The conclusions come from James Kennedy, professor of modern history at the Free University, and Markha Valenta, academic staff member at the same university, in the book Religion in the public domain (Geloven in het publieke domein) launched by the WRR yesterday. In the book, more than 20 experts try to indicate what changes have taken place in the area of belief and religion in the Netherlands and what these can mean for the government.

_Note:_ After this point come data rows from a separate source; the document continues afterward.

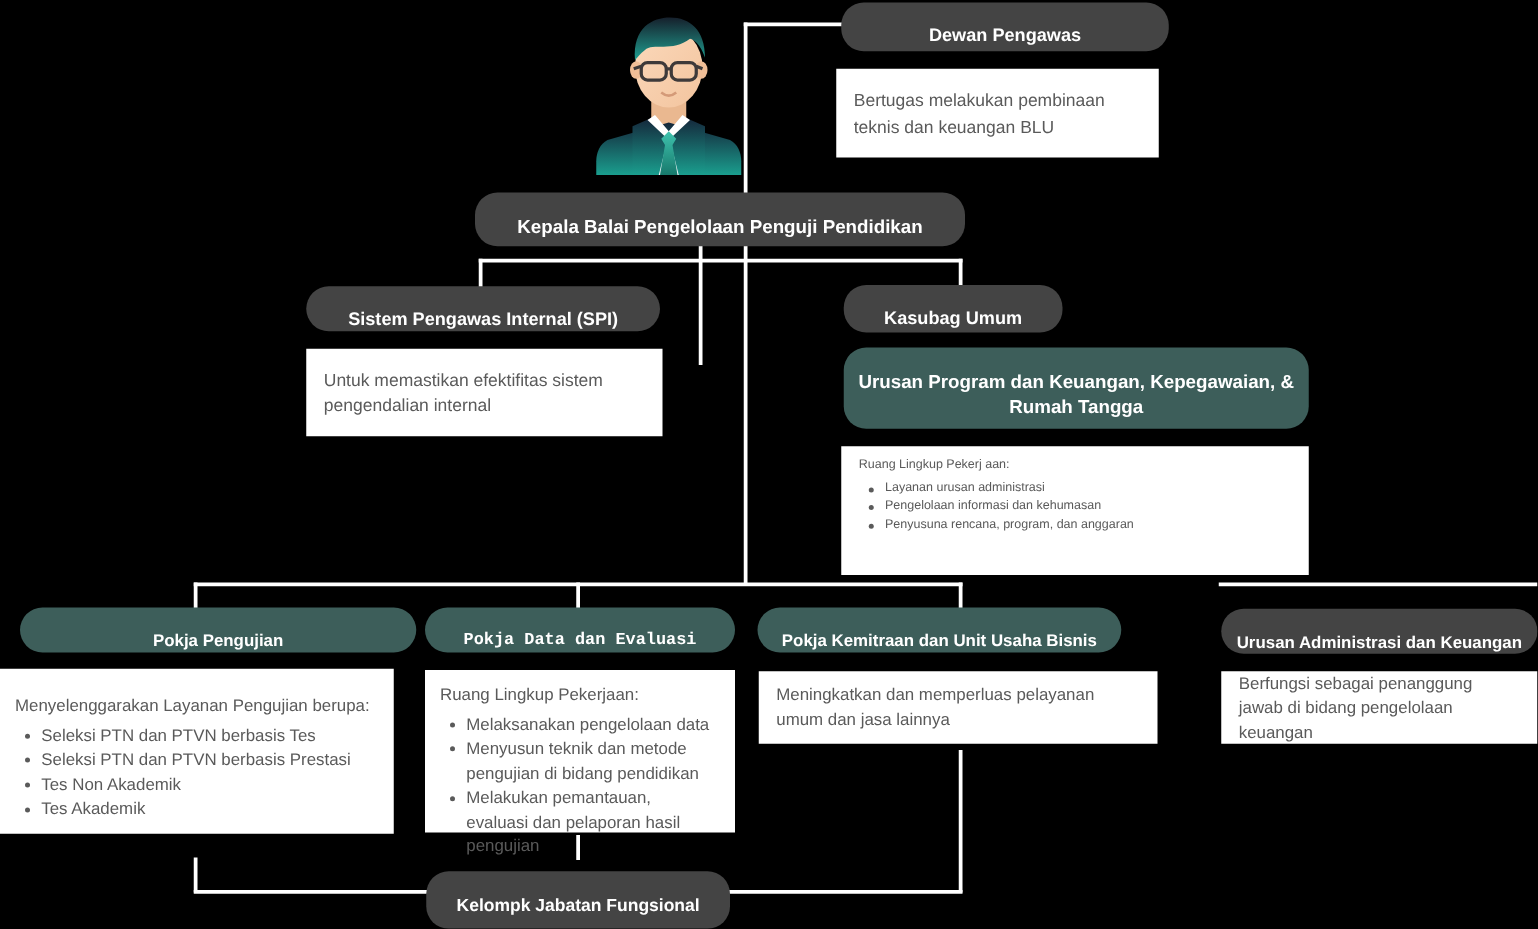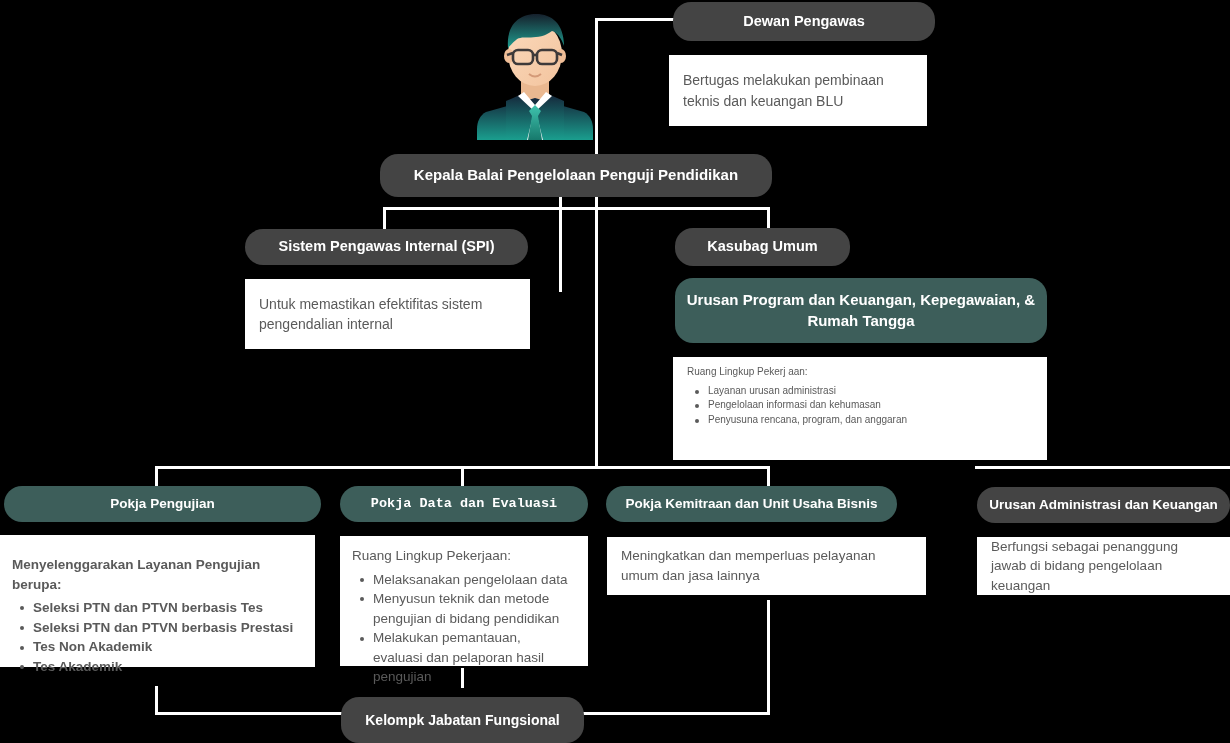--- a/index.html
+++ b/index.html
@@ -8,21 +8,21 @@
     width:1230px;height:743px;position:relative;overflow:hidden;
   }
   #stage{position:absolute;left:0;top:0;width:1230px;height:743px;background:#000;}
 
   
   .ln{position:absolute;background:#ffffff;}
 
   
   .hdr{
     position:absolute;
-    display:flex;align-items:center;justify-content:center;
+    display:flex;align-items:flex-start;justify-content:center;
     text-align:center;
     color:#ffffff;
     font-weight:bold;
     box-sizing:border-box;
     padding:18px 10px;
     line-height:1.35;
     border-radius:18px;
   }
   .hdr.gray{background:#444444;}
   .hdr.teal{background:#3d5e5a;}
@@ -155,24 +155,24 @@
   </div>
   <div class="body" style="left:673px;top:357px;width:374px;height:103px;font-size:10px;padding-top:8px;">
     <p>Ruang Lingkup Pekerj aan:</p>
     <ul>
       <li>Layanan urusan administrasi</li>
       <li>Pengelolaan informasi dan kehumasan</li>
       <li>Penyusuna rencana, program, dan anggaran</li>
     </ul>
   </div>
 
-  <div class="hdr teal" style="left:4px;top:486px;width:317px;height:34px;font-size:13.5px;">
+  <div class="hdr teal" style="left:16px;top:486px;width:317px;height:34px;font-size:13.5px;">
     <span>Pokja Pengujian</span>
   </div>
-  <div class="body" style="left:0px;top:535px;width:315px;height:132px;font-size:13.5px;padding-top:20px;padding-left:12px;font-weight:bold;">
+  <div class="body" style="left:0px;top:535px;width:315px;height:132px;font-size:13.5px;padding-top:20px;padding-left:12px;">
     <p>Menyelenggarakan Layanan Pengujian berupa:</p>
     <ul>
       <li>Seleksi PTN dan PTVN berbasis Tes</li>
       <li>Seleksi PTN dan PTVN berbasis Prestasi</li>
       <li>Tes Non Akademik</li>
       <li>Tes Akademik</li>
     </ul>
   </div>
 
   <div class="hdr teal" style="left:340px;top:486px;width:248px;height:33px;font-size:13.5px;font-family:Liberation Mono, monospace;">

The idea that the encounter with Muslims is a recent event has led to “moral panic” among politicians and other opinion-leaders, according to Kennedy and Valenta. One result of integration panic was the court verdict banning the government subsidy for the orthodox Christian party SGP, because this party discriminated against women. Although there had been tension for years between Dutch jurisprudence and the SGP’s position, it only became a problem when the state saw it as necessary and in its own interests to put pressure on Muslims to end discrimination against women, the two researchers write.
The book tries to answer questions such as whether there are limits to the influence of the state on organisations and forms of expression of religions and “how can we deal with the differences in beliefs about the organisation of the private life and society.” The publication will be available in bookstores and at Amsterdam University Press.

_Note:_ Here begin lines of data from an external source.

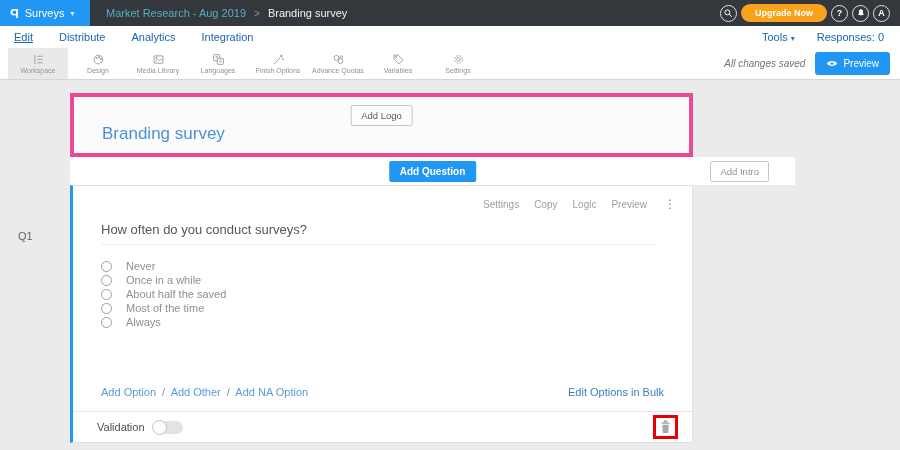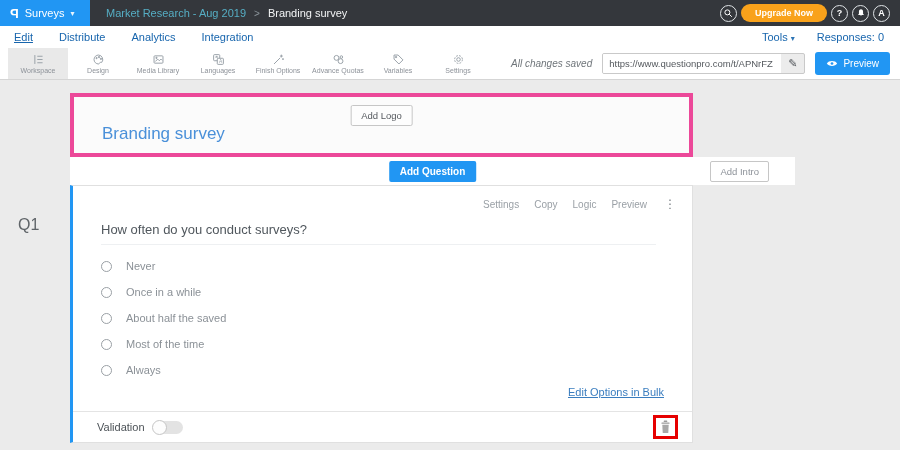--- a/index.html
+++ b/index.html
@@ -50,21 +50,21 @@
     padding:4px 6px; background:#fff; font-family:"Liberation Sans", sans-serif; }
   .pencil-btn { display:flex; align-items:center; padding:0 7px; color:#55595e;
     font-size:11px; cursor:pointer; }
   .preview-btn { background:#2196f3; border:none; color:#fff; font-size:10px;
     padding:6px 11px; border-radius:3px; display:flex; align-items:center; gap:5px;
     cursor:pointer; font-family:"Liberation Sans", sans-serif; }
   .preview-btn svg { fill:#fff; }
 
   
   .main { position:relative; height:370px; background:#ebebeb; }
-  .q-label { position:absolute; left:18px; top:136px; font-size:16px; color:#5f6468; }
+  .q-label { position:absolute; left:18px; top:150px; font-size:11px; color:#5f6468; }
 
   .header-card { position:absolute; left:70px; top:13px; width:623px; height:64px;
     background:#fbfbfb; border:4px solid #ec4899; }
   .add-logo-btn { position:absolute; top:8px; left:50%; transform:translateX(-50%);
     background:#fdfdfd; border:1px solid #c6c6c6; border-radius:2px; color:#55595e;
     font-size:9.5px; padding:4px 10px; cursor:pointer; font-family:"Liberation Sans", sans-serif; }
   .survey-title { position:absolute; left:28px; bottom:9px; font-size:17px; color:#4a90d9; }
 
   .band { position:absolute; left:70px; top:77px; width:725px; height:28px; background:#fff; }
   .add-question-btn { position:absolute; top:4px; left:50%; transform:translateX(-50%);
@@ -75,29 +75,29 @@
     padding:4px 9px; cursor:pointer; font-family:"Liberation Sans", sans-serif; }
 
   .question-card { position:absolute; left:70px; top:105px; width:623px; height:258px;
     background:#fff; border:1px solid #e0e0e0; border-left:3px solid #2196f3; }
   .q-actions { position:absolute; top:11px; right:16px; display:flex; align-items:center;
     gap:15px; font-size:10px; color:#9aa0a6; }
   .q-action { cursor:pointer; }
   .more-btn { font-size:12px; color:#7a8085; cursor:pointer; margin-left:2px; }
   .q-text { position:absolute; left:28px; top:36px; right:36px; font-size:13px;
     color:#50575d; padding-bottom:7px; border-bottom:1px solid #eef0f2; cursor:text; }
-  .options { position:absolute; left:28px; top:74px; display:flex; flex-direction:column; gap:14px; }
+  .options { position:absolute; left:28px; top:74px; display:flex; flex-direction:column; gap:2px; }
   .option-row { display:flex; align-items:center; gap:14px; cursor:pointer; }
   .radio { width:11px; height:11px; border:1px solid #9aa0a5; border-radius:50%;
     background:#fff; flex:0 0 auto; }
   .option-label { font-size:11px; color:#8b9197; }
   .add-links { position:absolute; left:28px; top:200px; font-size:11px; color:#5b9bd5; }
   .add-link { cursor:pointer; }
   .link-sep { color:#5b9bd5; margin:0 3px; }
-  .bulk-link { position:absolute; right:28px; top:200px; font-size:11px; color:#3a7dbf; cursor:pointer;text-decoration:underline; }
+  .bulk-link { position:absolute; right:28px; top:200px; font-size:11px; color:#3a7dbf; cursor:pointer; }
   .q-footer { position:absolute; left:0; right:0; bottom:0; height:31px;
     border-top:1px solid #e4e4e4; display:flex; align-items:center;
     padding:0 14px 0 24px; }
   .validation-label { font-size:11px; color:#4c5257; margin-right:8px; }
   .toggle { width:30px; height:13px; border-radius:7px; background:#e3e3e3;
     position:relative; cursor:pointer; }
   .toggle .knob { position:absolute; left:-1px; top:-1px; width:15px; height:15px;
     border-radius:50%; background:#fdfdfd; border:1px solid #c5c5c5; }
   .trash-wrap { margin-left:auto; border:3px solid #e60000; padding:2px 4px;
     display:flex; align-items:center; cursor:pointer; }
@@ -213,26 +213,20 @@
   </div>
   <div class="tool-item">
     <svg width="13" height="13" viewBox="0 0 16 16">
       <circle cx="8" cy="8" r="2.2"></circle>
       <circle cx="8" cy="8" r="4.8" stroke-dasharray="2.2 1.6"></circle>
     </svg>
     <span class="tool-label">Settings</span>
   </div>
   <div class="toolbar-right">
     <span class="saved-label">All changes saved</span>
-    <span class="url-group">
-      <input class="url-input" value="https://www.questionpro.com/t/APNrFZ" style="">
-      <span class="pencil-btn">
-          <span>✎</span>
-        </span>
-    </span>
     <button class="preview-btn">
       <svg width="12" height="9" viewBox="0 0 14 10">
         <path d="M1 5 C3 1.2 11 1.2 13 5 C11 8.8 3 8.8 1 5 Z"></path>
         <circle cx="7" cy="5" r="1.6" fill="#2196f3"></circle>
       </svg>
       <span>Preview</span>
     </button>
   </div>
 </div>
 
@@ -276,20 +270,27 @@
       <div class="option-row">
         <span class="radio"></span>
         <span class="option-label">Most of the time</span>
       </div>
       <div class="option-row">
         <span class="radio"></span>
         <span class="option-label">Always</span>
       </div>
     </div>
 
+    <div class="add-links">
+      <span class="add-link">Add Option</span>
+      <span class="link-sep">/</span>
+      <span class="add-link">Add Other</span>
+      <span class="link-sep">/</span>
+      <span class="add-link">Add NA Option</span>
+    </div>
     <span class="bulk-link">Edit Options in Bulk</span>
 
     <div class="q-footer">
       <span class="validation-label">Validation</span>
       <span class="toggle">
           <span class="knob"></span>
         </span>
       <span class="trash-wrap">
         <svg width="11" height="14" viewBox="0 0 12 15">
           <rect x="4" y="0.5" width="4" height="1.5" rx="0.5" fill="#9b9b9b"></rect>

One chapter is about the ‘transformation of the religion’ of the Dutch. Seventy percent are not a member of any church any more. “The sensitivity to religious ideas is however increasing. One-third of the population prays daily and two-fifths describe themselves as religious. The number of people that believe in life after death and in angels is growing.”
The ‘unattached spiritual’ are actually the biggest religious group at 26 percent. “They have a great interest in the transcendental and an above-average belief in a higher world (paranormal gifts, spirits and spiritual beings, reincarnation).”